An army brat, Jackie spent nine years of her childhood in Germany where her father, a colonel, was stationed. Following her graduation from West Point in 2008, Jackie served as an Army officer for five years. She was deployed to Iraq and then Afghanistan, where she went as a member of the newly formed Cultural Support Team. Composed of women assessed and selected to work alongside Special Forces units, these teams were responsible for engaging with Afghan women and children during combat operation. This was in 2012 before women were allowed to fill combat roles, but the women volunteers had to pass a grueling series of mental, intellectual and physical tests and complete special training at Fort Bragg, N.C. Only 28 women, including Jackie, were chosen out of a field of 280. At Fort Bragg, the trainees studied Afghan and Islamic culture and “refined the military skills needed for an assignment alongside elite troops, including weapons use, trauma care, radio communications, intelligence gathering and driving the vehicles used by Special Forces teams in Afghanistan’s harsh terrain.”

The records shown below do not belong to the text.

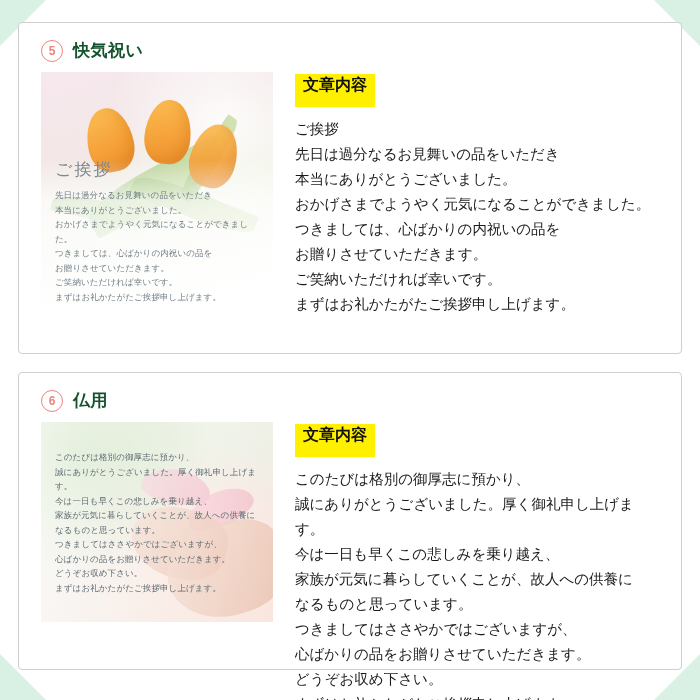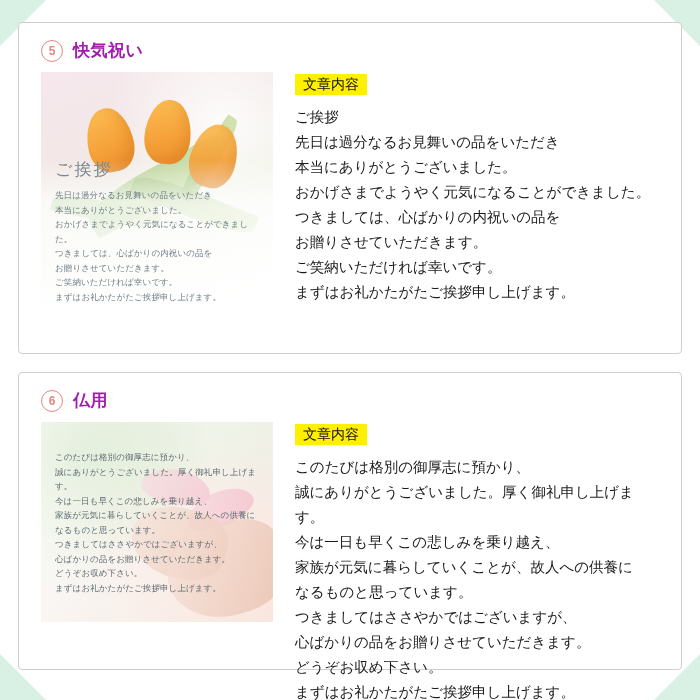--- a/index.html
+++ b/index.html
@@ -78,21 +78,21 @@
     font-size: 12px;
     line-height: 20px;
     text-align: center;
     font-weight: bold;
     flex: 0 0 auto;
     box-sizing: border-box;
   }
   .card-title {
     font-size: 17px;
     font-weight: bold;
-    color: #a21caf;
+    color: #14532d;
     letter-spacing: 0.5px;
   }
 
   .card-body {
     display: flex;
     align-items: flex-start;
     gap: 22px;
   }
 
   .thumb {
@@ -200,23 +200,23 @@
   }
 
   .text-col {
     flex: 1 1 auto;
     padding-top: 2px;
   }
   .tag {
     display: inline-block;
     background: #fff000;
     color: #111111;
-    font-size: 14px;
-    font-weight: normal;
-    padding: 3px 8px 4px 8px;
+    font-size: 16px;
+    font-weight: bold;
+    padding: 3px 8px 14px 8px;
     margin-bottom: 10px;
     line-height: 1;
   }
   .body-text p {
     margin: 0;
     font-size: 14.5px;
     line-height: 25px;
     color: #1a1a1a;
   }
 </style>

As a freshly minted Cultural Support Team leader, Jackie and her team—comprised of herself, a female master sergeant and a female interpreter—joined a group of Green Berets in a remote part of eastern Afghanistan where she deployed for ten months. Her experience working amongst elite Special Operation soldiers, infantrymen, and Afghan locals provided Jackie with a unique opportunity to experience combat in ways uncommon for many female soldiers.
Inspired by Tim O’Brien’s If I Die in a Combat Zone and The Things They Carried, and Tobias Wolff’s In Pharaoh’s Army, Jackie is working on a collection of creative non-fiction short stories drawn from her perspective as an Army Brat, servicemember, veteran, and spouse of a soldier. Her stories aim to convey the more nuanced experiences of the generation of women and men who served during the Iraq and Afghanistan wars.
Jackie has attended the Yale Writer’s Workshop as a creative non-fiction writer and was also chosen for the Armed Services Arts Partnership creative writing seminar. In March 2019, on the occasion of International Women’s day, she was featured on the Today Show to discuss her New York Times article and experience working alongside Green Berets in Afghanistan.
Jackie will be presenting a reading at Riverviews on Friday, December 13, 2019 at 7:30 PM.